The most interesting aspect is the fact that researchers who controls the Juno probe will not let her collapse on the satellite after the mission, as happened in other cases because they do not want contaminating Jupiter's moon.

Source: Wattsup with That

Friday, August 5, 2016

Unusual phenomenon on the surface of one of Jupiter's moons. It's happening every 42 hours

Io, the third largest satellite of Jupiter (Photo: sen.com/NASA/JPL/University of Arizona)
The process was known by researchers, but could be noticed only recently.

Atmosphere Io, one of the largest moons's Jupiter, freezes and thaws every time the subject comes from cosmic giant planet. The phenomenon of extreme cooling takes about 2 hours, out of the 42 that Io makes a complete orbit around Jupiter. It is the first time scientists were able to observe this process.

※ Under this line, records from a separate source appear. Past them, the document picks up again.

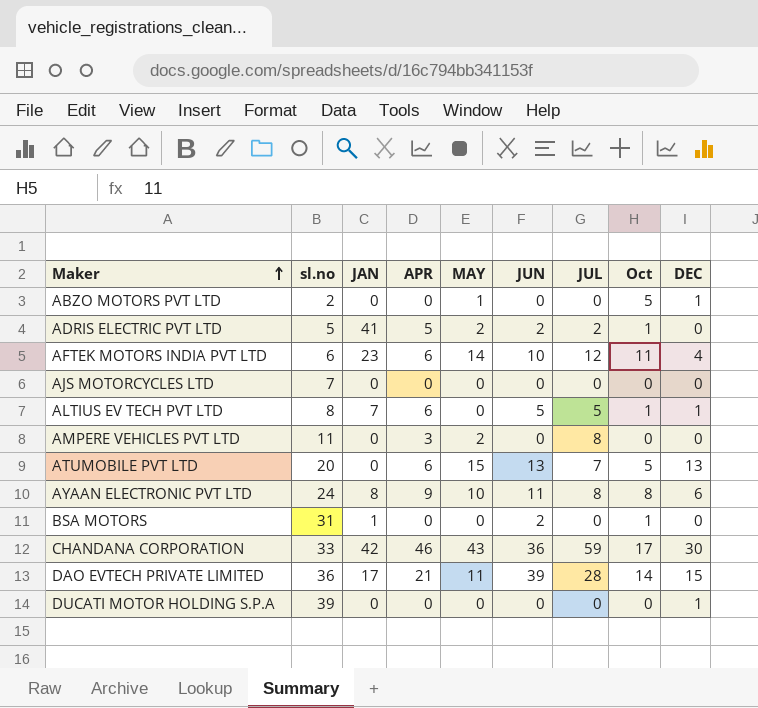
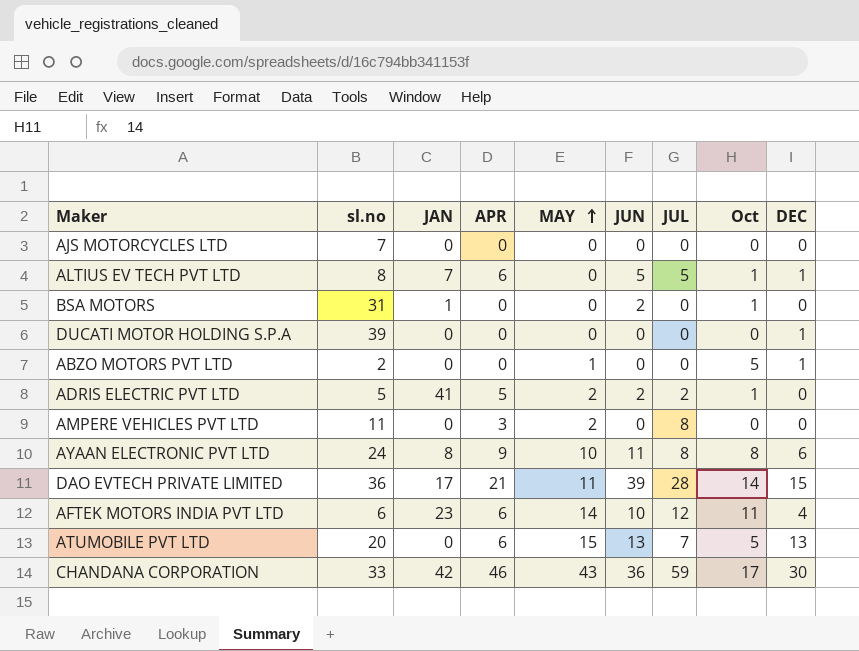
row order: Maker ascending -> MAY ascending

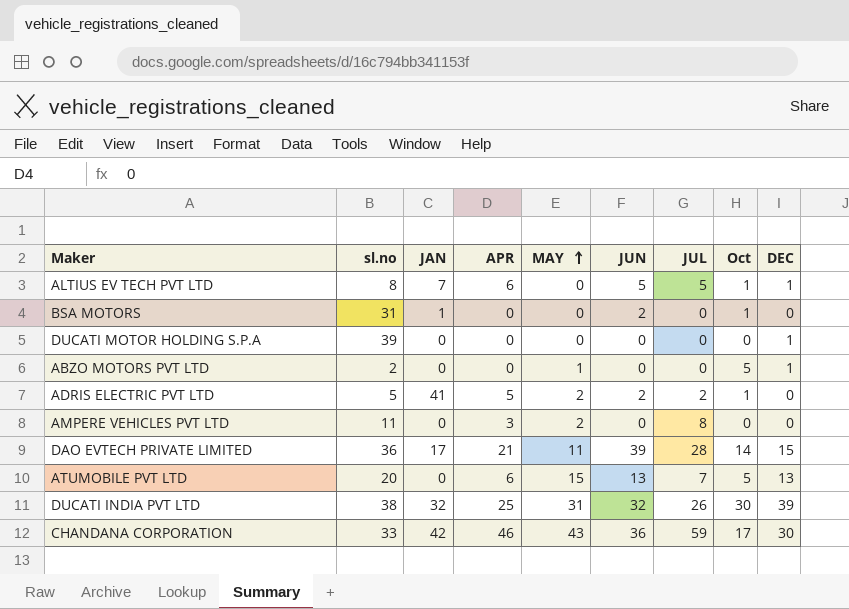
row AJS MOTORCYCLES LTD: 7 | 0 | 0 | 0 | 0 | 0 | 0 | 0 -> none
row AYAAN ELECTRONIC PVT LTD: 24 | 8 | 9 | 10 | 11 | 8 | 8 | 6 -> none
row AFTEK MOTORS INDIA PVT LTD: 6 | 23 | 6 | 14 | 10 | 12 | 11 | 4 -> none
row DUCATI INDIA PVT LTD: none -> 38 | 32 | 25 | 31 | 32 | 26 | 30 | 39

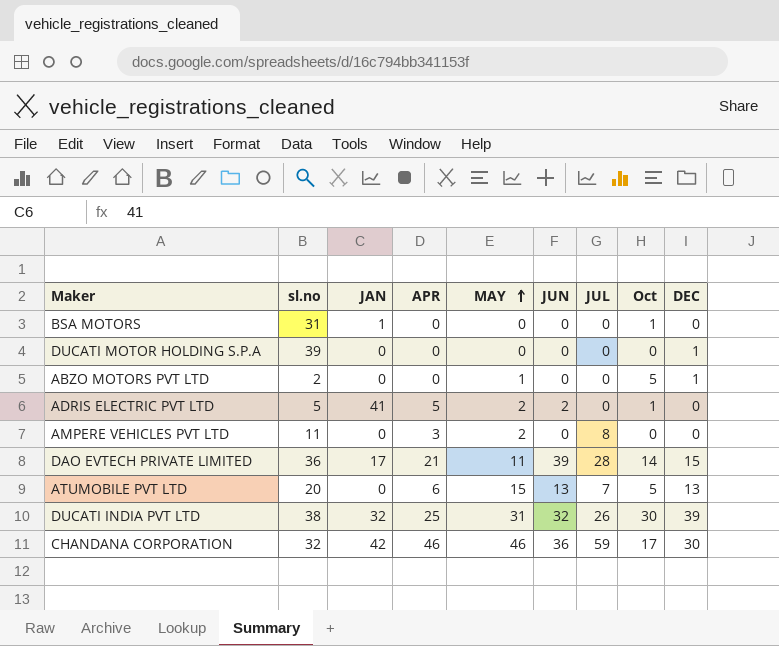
row ALTIUS EV TECH PVT LTD: 8 | 7 | 6 | 0 | 5 | 5 | 1 | 1 -> none
BSA MOTORS | JUN: 2 -> 0
ADRIS ELECTRIC PVT LTD | JUL: 2 -> 0
CHANDANA CORPORATION | sl.no: 33 -> 32
CHANDANA CORPORATION | MAY: 43 -> 46

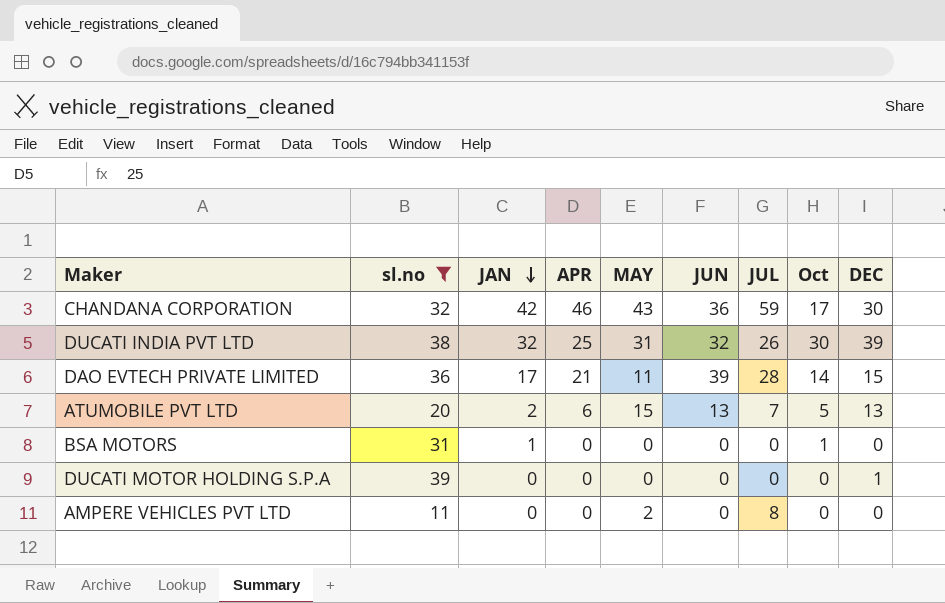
filter: none -> sl.no >= 11
row order: MAY ascending -> JAN descending
CHANDANA CORPORATION | MAY: 46 -> 43
ATUMOBILE PVT LTD | JAN: 0 -> 2
AMPERE VEHICLES PVT LTD | APR: 3 -> 0

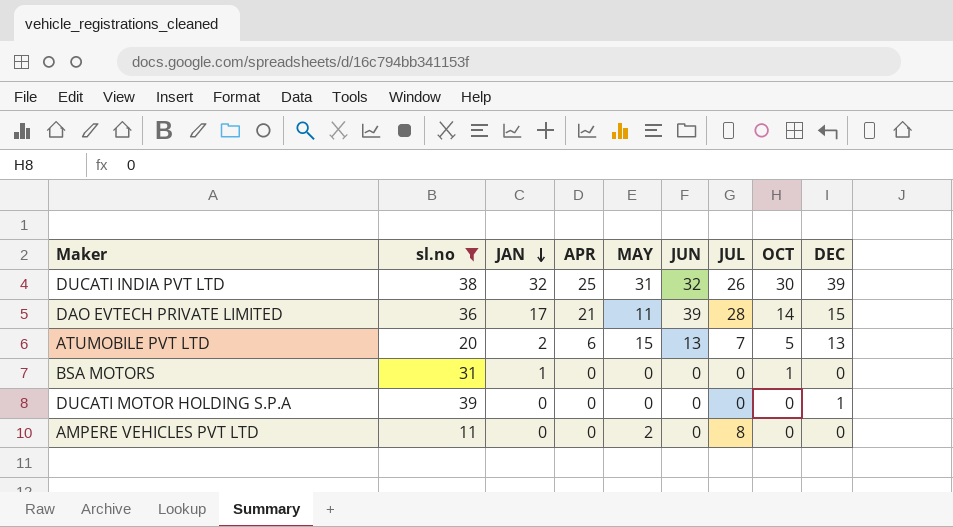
column name: Oct -> OCT
row CHANDANA CORPORATION: 32 | 42 | 46 | 43 | 36 | 59 | 17 | 30 -> none

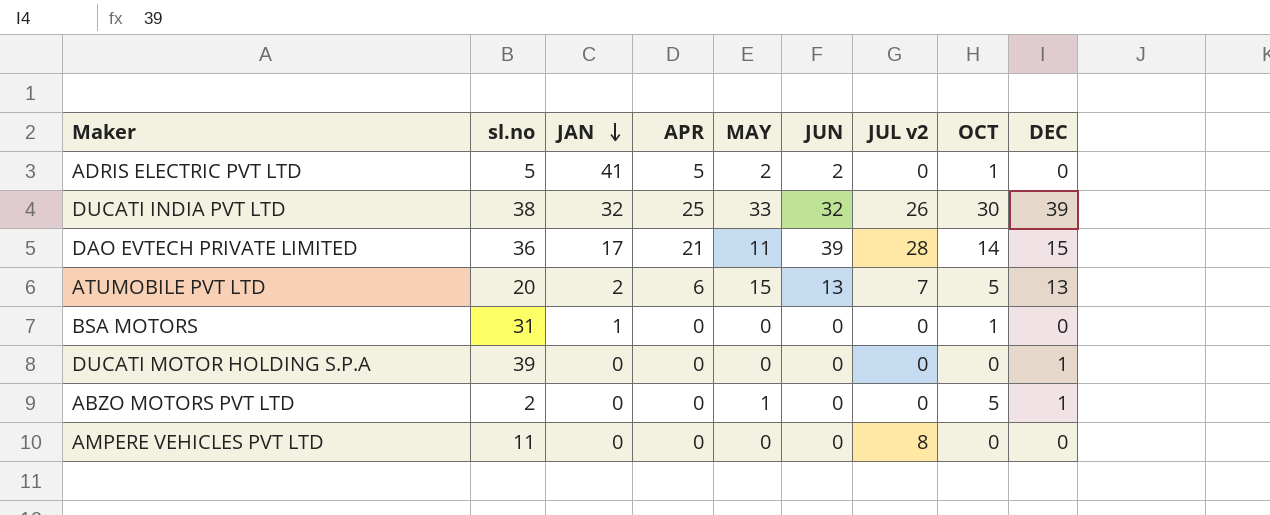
filter: sl.no >= 11 -> none
column name: JUL -> JUL v2
DUCATI INDIA PVT LTD | MAY: 31 -> 33
AMPERE VEHICLES PVT LTD | MAY: 2 -> 0

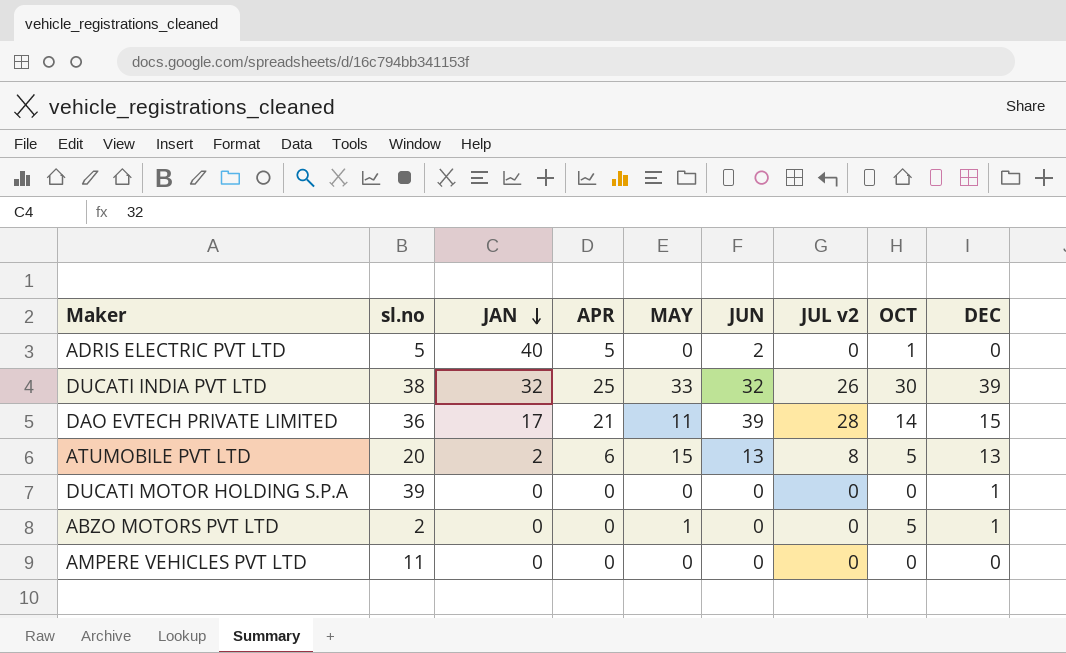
row BSA MOTORS: 31 | 1 | 0 | 0 | 0 | 0 | 1 | 0 -> none
ADRIS ELECTRIC PVT LTD | JAN: 41 -> 40
ADRIS ELECTRIC PVT LTD | MAY: 2 -> 0
ATUMOBILE PVT LTD | JUL v2: 7 -> 8
AMPERE VEHICLES PVT LTD | JUL v2: 8 -> 0

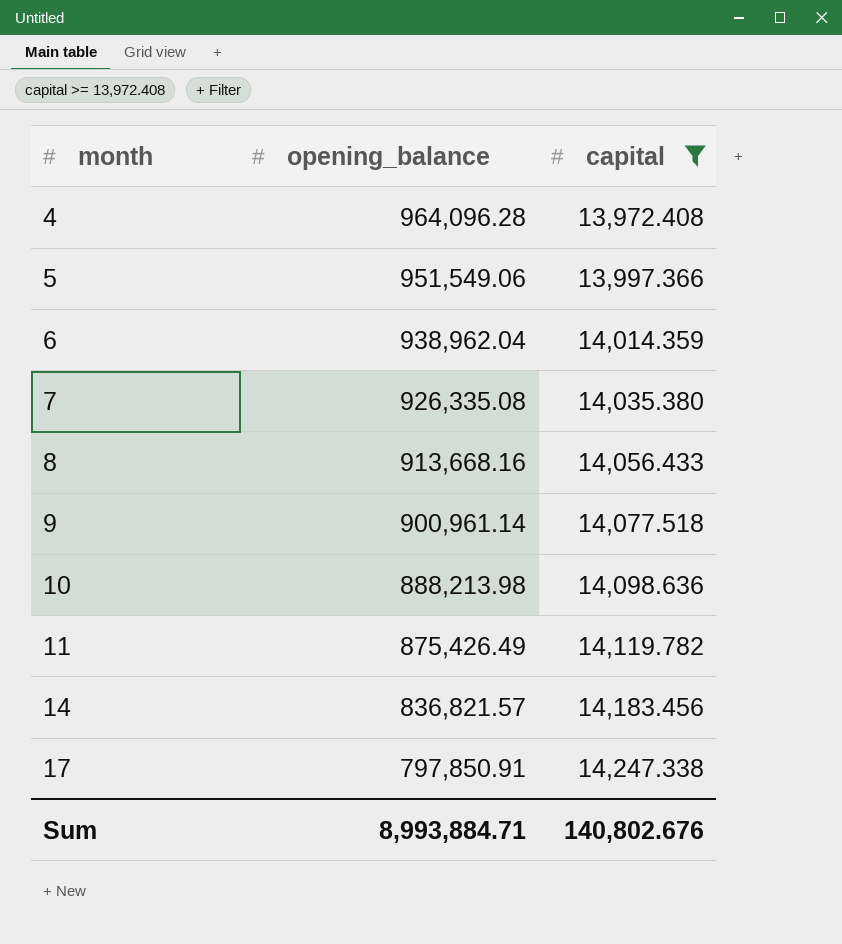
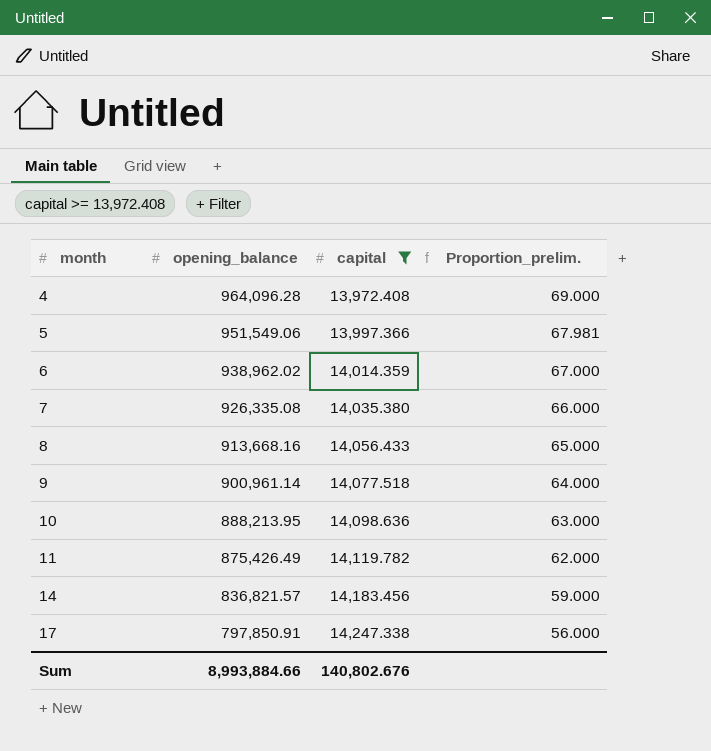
column Proportion_prelim. | formula: none -> [opening_balance] / [capital]
6 | opening_balance: 938,962.04 -> 938,962.02
10 | opening_balance: 888,213.98 -> 888,213.95
Sum | opening_balance: 8,993,884.71 -> 8,993,884.66

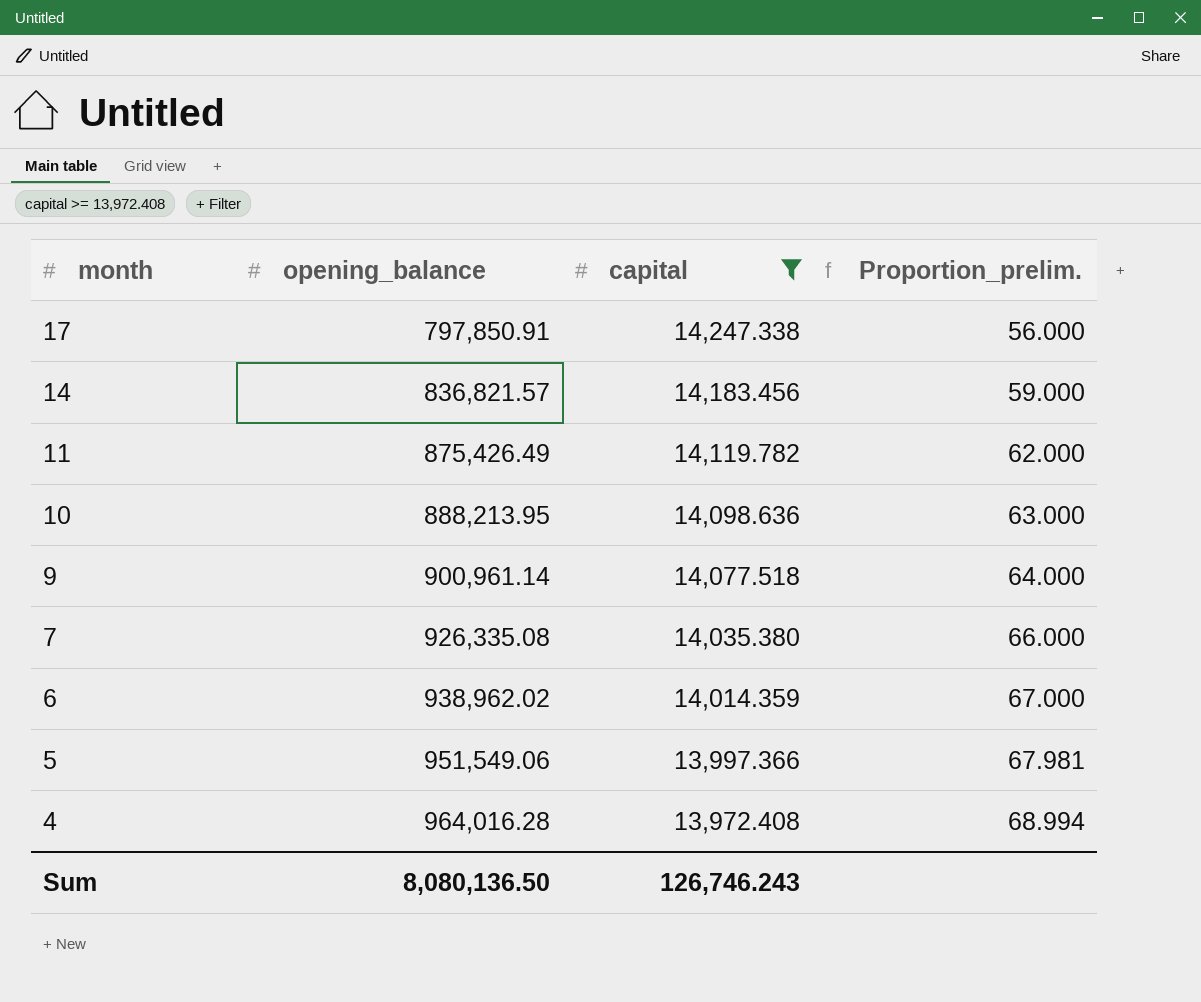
row order: month ascending -> month descending
row 8: 913,668.16 | 14,056.433 | 65.000 -> none
4 | opening_balance: 964,096.28 -> 964,016.28
4 | Proportion_prelim.: 69.000 -> 68.994
Sum | opening_balance: 8,993,884.66 -> 8,080,136.50
Sum | capital: 140,802.676 -> 126,746.243

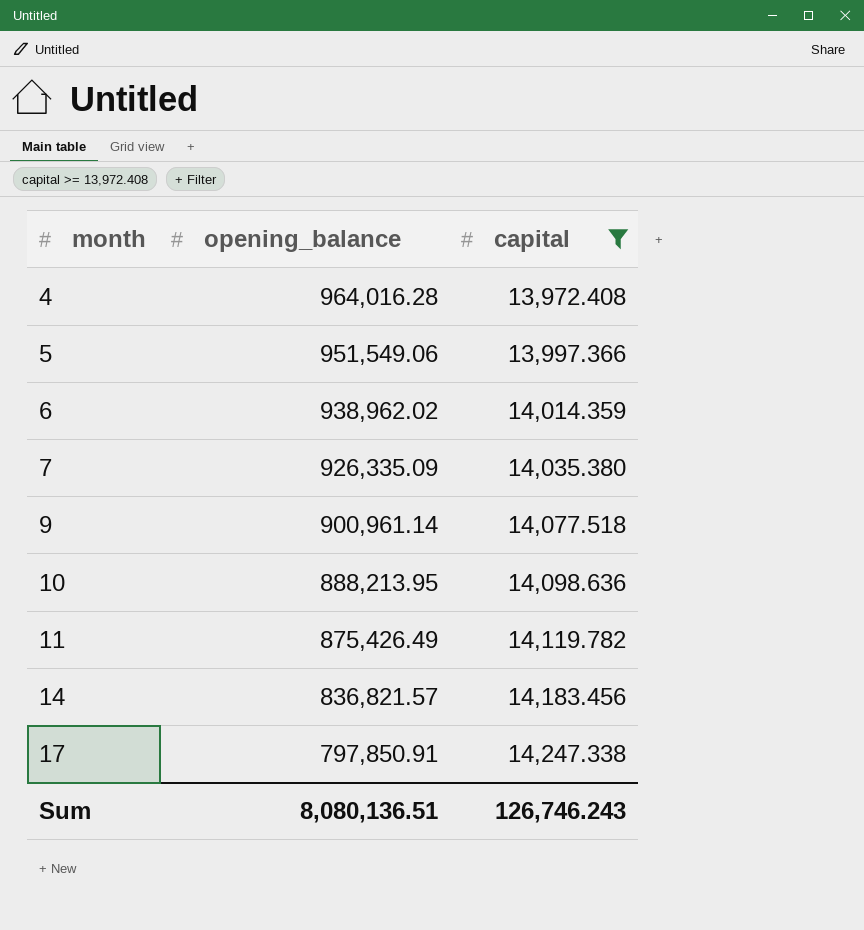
row order: month descending -> month ascending
column Proportion_prelim. | formula: [opening_balance] / [capital] -> none
7 | opening_balance: 926,335.08 -> 926,335.09
Sum | opening_balance: 8,080,136.50 -> 8,080,136.51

Io's atmosphere is composed mostly of sulfur dioxide formed during volcanic eruptions on Jupiter. Until now it was assumed that Io's atmosphere turns into ice during the 2 hours that satellite is in the shadow of the planet, but no one has managed to prove this.

Recently, a team of astronomers led by Constantine C.C. Tsang used ground-based telescopes to observe the natural satellite of Jupter. With this device could emit infrared specialists, which once reached Io's atmosphere, they were absorbed by sulfur dioxide. In this way, the researchers were able to measure the surface temperature of cosmic object.

It has been found that, when Io is behind Jupiter, the surface temperature of the satellite decreases from -146 degrees to -168, making the atmosphere of Io to freeze the extent of about 80%. After two hours the object is in this state, the sulfur dioxide contained in atmosefera evaporated and converted back into gas.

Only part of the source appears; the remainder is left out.